Ary Oswaldo Mattos Filho, referência do direito empresarial e do mercado de capitais, morre aos 85 anos
Jurista atuou por cinco décadas na regulação do mercado e na formação de instituições que moldaram o direito empresarial
247 - A morte de Ary Oswaldo Mattos Filho, ocorrida em 1º de dezembro em São Paulo, aos 85 anos, encerrou a trajetória de um dos mais importantes nomes da regulação financeira e do direito empresarial no país. O jurista faleceu em decorrência de complicações pulmonares e deixa três filhos e uma extensa comunidade de ex-alunos, colegas e profissionais que o reconhecem como uma referência na história do direito brasileiro. As informações são do Brazil Stock Guide.
A atuação de Mattos Filho foi decisiva para consolidar os pilares que estruturaram os modernos mercados de capitais no Brasil. Em mais de cinco décadas de trabalho, exerceu papel fundamental em debates que moldaram normas, instituições e práticas regulatórias.
Formação acadêmica e visão institucional
Nascido na capital paulista, Mattos Filho integrou uma geração que via o serviço público e a pesquisa como motores de mudança. Formou-se em Direito pela Faculdade de Direito do Largo São Francisco, da USP, em 1965, e rapidamente se aproximou do direito empresarial, do mercado de capitais e do estudo do papel do Estado no desenvolvimento econômico.
Sua formação inclui mestrado em Direito Comercial pela USP, mestrado em Direito pela Harvard Law School, especialização em Tributação Internacional, pós-doutorado na mesma instituição e doutorado orientado por Ruy Barbosa Nogueira. A combinação entre a tradição jurídica brasileira e a visão analítica norte-americana moldou sua produção acadêmica e sua atuação institucional.
Liderança na CVM e impacto regulatório
No início dos anos 1990, período marcado por hiperinflação e reformulação institucional, Mattos Filho assumiu a presidência da Comissão de Valores Mobiliários (CVM). À frente do órgão, comandou debates sobre transparência, proteção ao investidor e disciplina de mercado.

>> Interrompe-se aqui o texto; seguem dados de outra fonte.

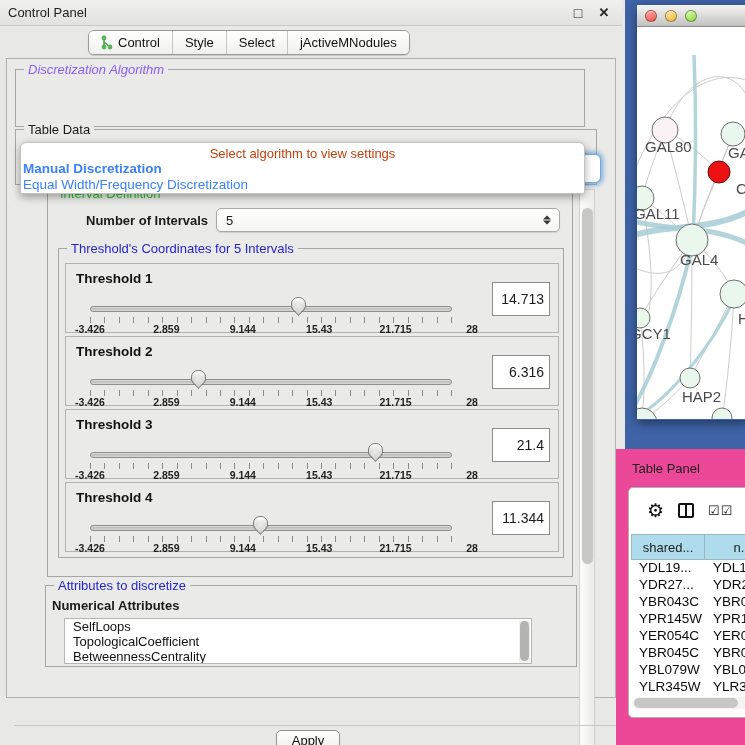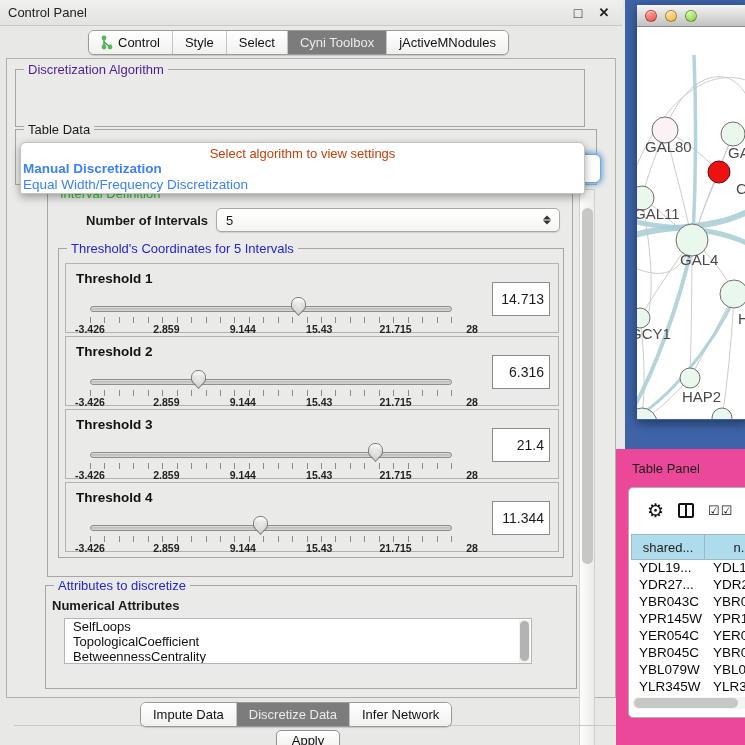"Cyni Toolbox" div.seg { html: <div> <span>Cyni Toolbox</span> </div> -> none }
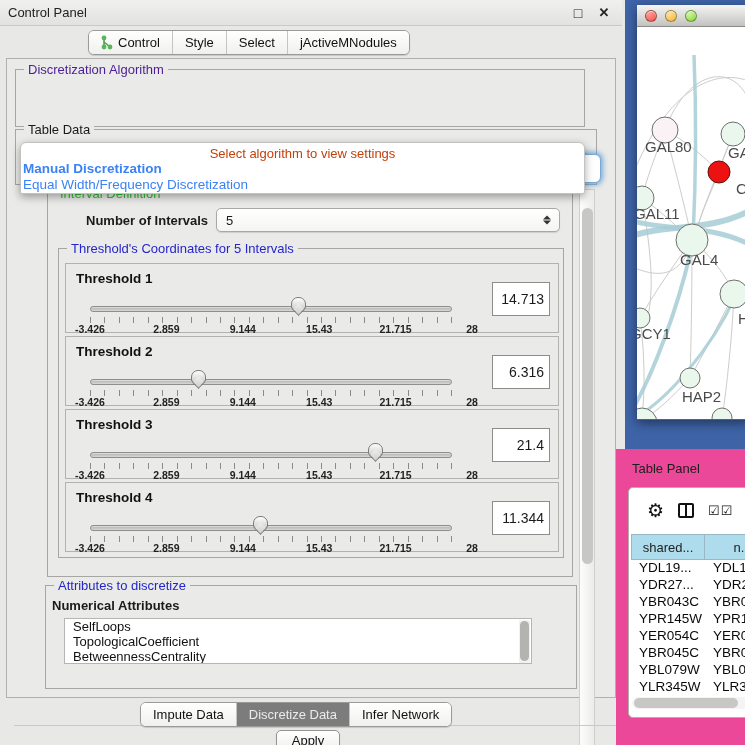"Discretization Algorithm" .gtitle.gray { color: #4c1d95 -> #8b5cf6; font-style: none -> italic }
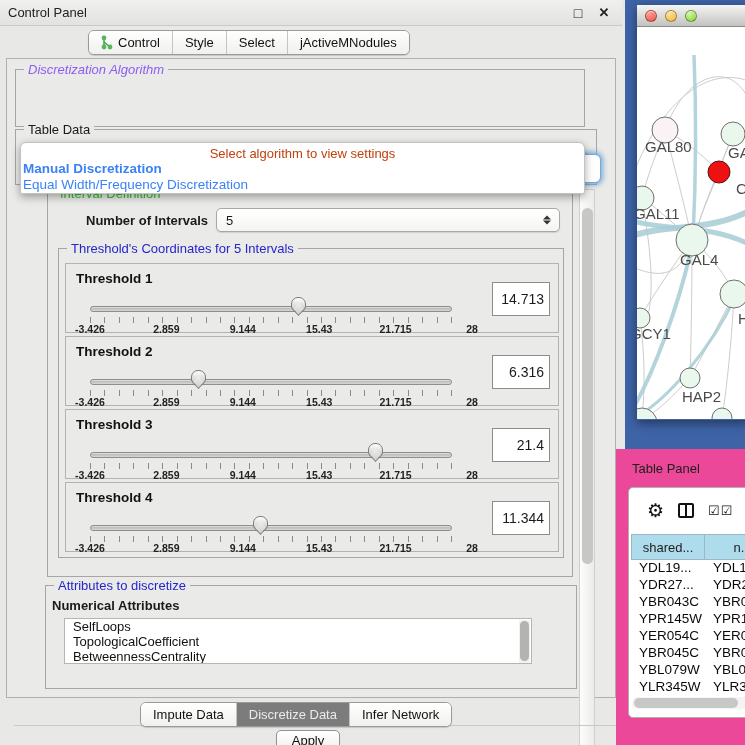"Attributes to discretize" div.group { height: 104px -> 82px }
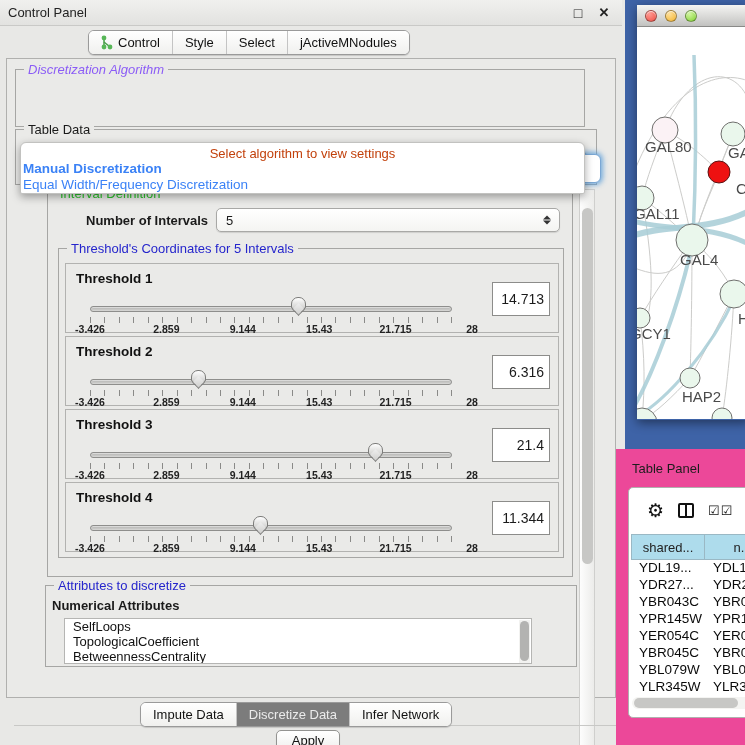"Impute Data" div.abs { html: <div> <div> <span>Impute Data</span> </div> <div> <span>Discretize Data</span> </div> <div> <span>Infer Network</span> </div> </div> -> none }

Foi durante sua gestão que surgiu o “Anexo IV”, marco regulatório que permitiu a empresas brasileiras listar ações no exterior. Também integrou o Conselho Monetário Nacional, presidiu a Comissão Federal de Reforma Fiscal, atuou como juiz do Tribunal de Impostos e Taxas de São Paulo e participou da Comissão Federal de Privatização.
Ensino e criação da FGV Direito SP
Mesmo com intensa atuação pública, Mattos Filho nunca deixou a academia. Lecionou por mais de 50 anos e, em 2002, fundou a FGV Direito SP, a convite de Carlos Ivan Simonsen Leal. Em nota oficial, a instituição recorda uma de suas frases emblemáticas: "Brazil does not need one more law school. What we need is a law program designed to meet the country’s real legal demands — the ones traditional schools do not address."
A nova escola tornou-se rapidamente referência ao integrar Direito e Economia, estimular o uso de dados empíricos e valorizar a prática jurídica como ferramenta pedagógica. Ex-alunos lembram do rigor, do humor sutil e da generosidade com que orientava trajetórias profissionais.
Construção de instituições duradouras
Em 1992, Mattos Filho cofundou o escritório que leva seu sobrenome, ao lado de Otávio Uchôa da Veiga Filho, Pedro Luciano Marrey Jr. e Roberto Quiroga. Defendia que bancas jurídicas deveriam funcionar como instituições, e não como projetos personalistas, insistindo em modelos societários colegiados e estruturados para sobreviver aos fundadores. Essa filosofia guiou a expansão da Mattos Filho, que hoje reúne quase 150 sócios e 1.500 profissionais, posicionando-se entre as principais firmas de advocacia empresarial do país.
Pesquisador e referência intelectual
Nos últimos anos, já aposentado da advocacia, dedicou-se integralmente à pesquisa, com estudos sobre direito societário, governança corporativa, regulação não estatal e mercado de capitais. Sua série Direito dos Valores Mobiliários tornou-se obra de referência.
Colegas e alunos descrevem um homem de hábitos simples, humor discreto e forte senso de responsabilidade pública. Seu impacto segue presente nos livros que recomendava, nas disciplinas que estruturou e nas gerações que formou.